All material subject to strictly enforced copyright laws. © 2022 ITR is part of the Euromoney Institutional Investor PLC group.

US Inbound: IRS private ruling 201328003



Jim Fuller and David Forst, Fenwick & West

IRS private ruling 201328003 describes the restructuring of a US consolidated group owned by a foreign parent involving a number of dual resident entities. The presence of the dual resident entities made the restructuring more complicated than an equivalent transaction with entities organised solely in the US. Nevertheless, the Service looked to the end result, which was a simple reorganisation under section 368(a)(1)(F).

Foreign parent is the parent corporation of a number of subsidiaries, including target, an entity incorporated in country X (target X). This entity had filed certificates of domestication and incorporation in state Y pursuant to a state Y domestication statute (target). Target was the common parent of a US consolidated group of corporations.

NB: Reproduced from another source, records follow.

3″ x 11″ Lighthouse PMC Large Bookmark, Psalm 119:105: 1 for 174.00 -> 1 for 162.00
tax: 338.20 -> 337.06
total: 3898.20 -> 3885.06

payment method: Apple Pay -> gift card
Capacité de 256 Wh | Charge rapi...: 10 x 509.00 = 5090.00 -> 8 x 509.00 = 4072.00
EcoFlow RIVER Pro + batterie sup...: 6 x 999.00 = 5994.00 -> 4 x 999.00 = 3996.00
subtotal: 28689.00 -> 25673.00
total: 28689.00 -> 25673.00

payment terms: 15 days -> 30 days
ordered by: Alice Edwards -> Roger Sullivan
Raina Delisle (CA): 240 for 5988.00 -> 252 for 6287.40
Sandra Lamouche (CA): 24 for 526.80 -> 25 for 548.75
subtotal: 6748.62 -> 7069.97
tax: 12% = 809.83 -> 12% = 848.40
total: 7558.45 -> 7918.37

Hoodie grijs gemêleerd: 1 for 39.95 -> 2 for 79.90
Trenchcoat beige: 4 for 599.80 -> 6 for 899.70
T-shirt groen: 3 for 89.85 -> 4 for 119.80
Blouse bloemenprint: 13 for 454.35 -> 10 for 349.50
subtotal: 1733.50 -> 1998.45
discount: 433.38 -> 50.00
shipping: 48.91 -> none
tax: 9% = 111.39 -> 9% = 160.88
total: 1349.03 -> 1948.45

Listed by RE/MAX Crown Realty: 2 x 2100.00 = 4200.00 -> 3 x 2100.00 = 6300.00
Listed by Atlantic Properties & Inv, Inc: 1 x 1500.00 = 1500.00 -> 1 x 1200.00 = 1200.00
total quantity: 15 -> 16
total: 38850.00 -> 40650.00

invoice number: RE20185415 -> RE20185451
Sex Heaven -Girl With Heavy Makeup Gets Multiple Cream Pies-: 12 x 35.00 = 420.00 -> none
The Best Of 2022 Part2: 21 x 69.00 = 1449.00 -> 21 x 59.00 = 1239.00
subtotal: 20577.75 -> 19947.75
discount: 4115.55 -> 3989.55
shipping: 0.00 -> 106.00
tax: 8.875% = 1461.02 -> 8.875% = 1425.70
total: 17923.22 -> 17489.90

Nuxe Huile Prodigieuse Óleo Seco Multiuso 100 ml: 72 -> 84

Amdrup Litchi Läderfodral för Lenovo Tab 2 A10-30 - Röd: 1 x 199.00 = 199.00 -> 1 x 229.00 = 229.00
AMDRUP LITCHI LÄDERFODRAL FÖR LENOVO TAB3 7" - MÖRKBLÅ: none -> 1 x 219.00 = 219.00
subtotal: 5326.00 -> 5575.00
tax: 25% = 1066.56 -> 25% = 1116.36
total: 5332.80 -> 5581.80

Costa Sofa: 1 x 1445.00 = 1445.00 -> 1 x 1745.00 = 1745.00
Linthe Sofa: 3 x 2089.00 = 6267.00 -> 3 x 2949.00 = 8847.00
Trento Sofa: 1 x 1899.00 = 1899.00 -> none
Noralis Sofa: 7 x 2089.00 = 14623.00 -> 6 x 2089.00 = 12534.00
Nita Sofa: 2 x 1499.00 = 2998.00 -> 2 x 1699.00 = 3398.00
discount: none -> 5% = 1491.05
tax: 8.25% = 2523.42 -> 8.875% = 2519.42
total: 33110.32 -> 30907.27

Target owned all of the stock of sub 1, which was incorporated in country X (sub 1X) and had also filed certificates of domestication and incorporation in state Y pursuant to a state Y domestication statute (sub 1). The only asset held by target and sub 1 was equity in sub 2, a state Y entity, which was presumably a partnership, that had elected to be treated as a corporation for US federal income tax purposes and is treated as a partnership for country X tax purposes.

Sub 2 owned equity in other subsidiaries, all of which were part of the target consolidated group.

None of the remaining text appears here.